“Not Possible” I was told, due to limitations of XDoclet. It is possible, but only really worthwhile under certain circumstances. Start with the understanding that if you’re going to use a composite key, you need to wrap it in a composite identifier class that is serializable and overrides hashcode() and equals().
Most people would tell you to solve the problem by introducing an artificial key rather than mapping a composite primary key. While this is, indeed, ideal, one of the premises of O/R mapping is that you, as a developer, often have little control over the database structure.
In situations where a composite key appears just once, I would encourage you to use XDoclet to generate the initial mapping (specifying an @hibernate.id for the identifier class property) and fill in the blanks, using a hand-coded mapping file for those classes.
If, however, you have a composite id class that is repeatedly used in multiple classes throughout the application, there is a way to generate the mapping properly, albeit a bit ugly.

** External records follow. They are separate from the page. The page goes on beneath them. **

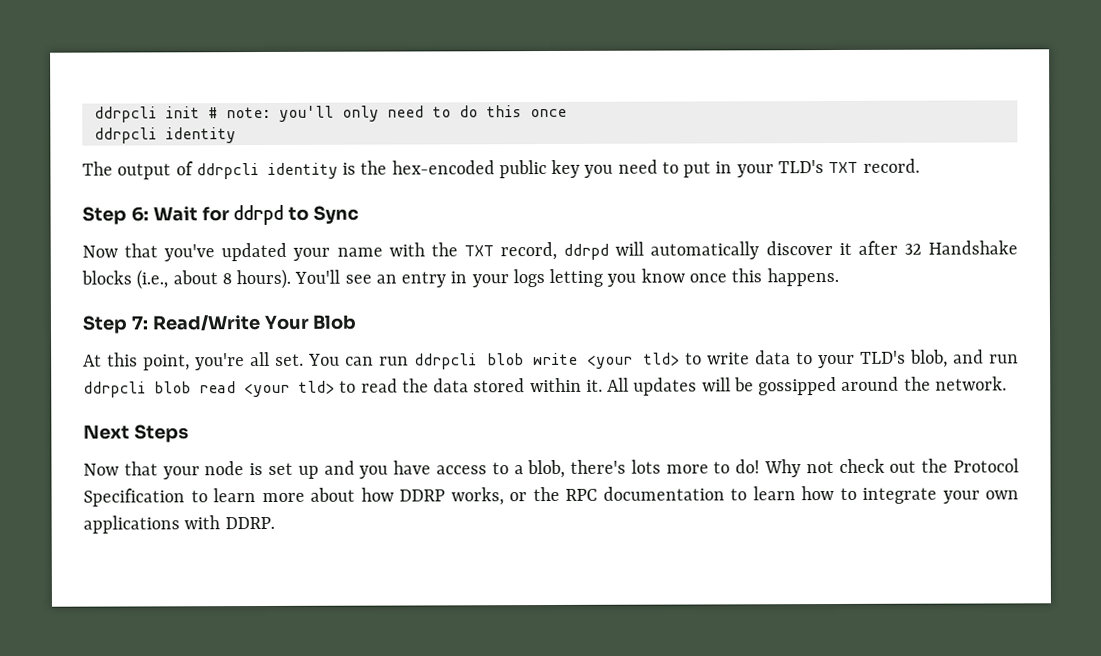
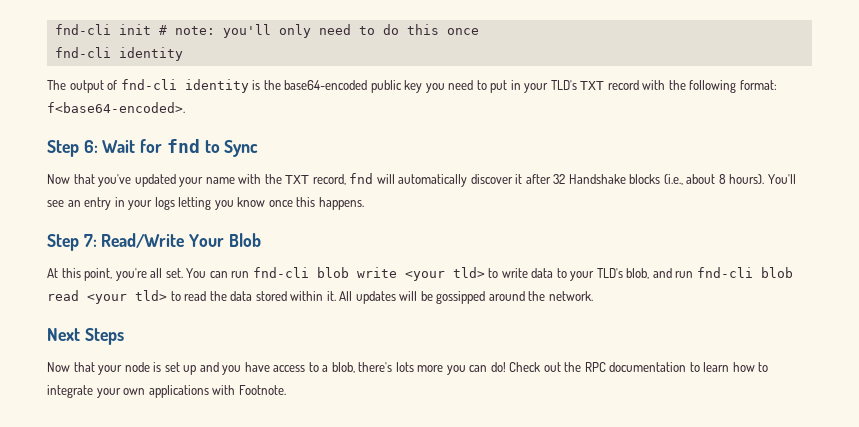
[93,106,157,123] ddrpcli -> [54,24,111,35] fnd-cli
[93,127,157,144] ddrpcli -> [54,47,111,58] fnd-cli
[195,163,259,180] ddrpcli -> [120,79,177,90] fnd-cli
[391,160,495,175] hex-encoded -> [284,80,368,90] base64-encoded
[862,158,920,173] record. -> [607,80,777,93] [47,102,185,113] record with the following format: f<base64-encoded>.
[233,204,285,226] ddrpd -> [166,139,200,153] fnd
[563,243,610,260] ddrpd -> [349,173,374,184] fnd
[414,353,478,370] ddrpcli -> [252,267,309,278] fnd-cli
[83,381,146,398] ddrpcli -> [696,267,753,278] fnd-cli
[713,458,1019,478] [83,487,527,507] to do! Why not check out the Protocol Specification to learn more about how DDRP works, or -> [446,362,561,375] you can do! Check out
[224,516,275,530] DDRP. -> [238,385,286,395] Footnote.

Suppose you have a composite Id class, com.acme.data.SkuLineId, with 2 attributes, salesObjectId and sku. Your persistent class would have an attribute of type SkuLineId, possibly named skuLineId.
By specifying a blank @hibernate.id tag for this attribute’s getter in each persistent class that uses the id, you can use the following addition to your Ant script to update the generated mappings with the correct code (all &, <, etc. must be copied verbatim – they aren’t typos):
<replaceregexp match=”<composite-id\s*name="skuLineId"\s*class="com.acme.data.SkuLineId"\s*>\s*</composite-id>”
replace=”<composite-id name="skuLineId" class="com.acme.data.SkuLineId"> <key-property name="salesObjectId" column="sls_obj_id" type="java.lang.Long"/> <key-property name="sku" column="sku" type="java.lang.String"/>
</composite-id>”>
<fileset dir=”${build.classes.dir}”>
<include name=”**/*.hbm.xml”/>
</fileset>
</replaceregexp>
What this code does is search for all hibernate mappings containing a composite id attribute names skuLineId, of type SkuLineId, that doesn’t have any of its details declared, and replaces it with the full mapping. The assumptions are:
- You have used the same composite id in mutliple classes
- That composite id has the same field name in each class
- The columns for each part of the id must be the same for all tables
So this solves the problem for a very limited subset of possible problems, and it is a bit of a hack solution, but it does the job. For other situations, while it would be nice to have other ways to use XDoclet to generate these mappings, I’ve looked extensively and can’t find it. This seems to be the only situation where using XDoclet makes much sense. Even then, it reveals a case where the tools just don’t meet the need. Perhaps JSR175 metadata can bail us out of this mess.
A clarification – by no means am I recommending this approach for widespread adoption. This happens to solve a problem I’m having, and I want to share it. I desperately hope for a better solution other than hand-coding the persistence for these classes and this jumbled mess of XDoclet, Hibernate and Ant regexpreplace.
Hi!
Just asking if you have found some solution to this composite-id XDoclet problem?
I’m currenty hacking it with fake id xdoclet tag and having hibernate-properties-XXX.xml file to merge with composite-id tag in it.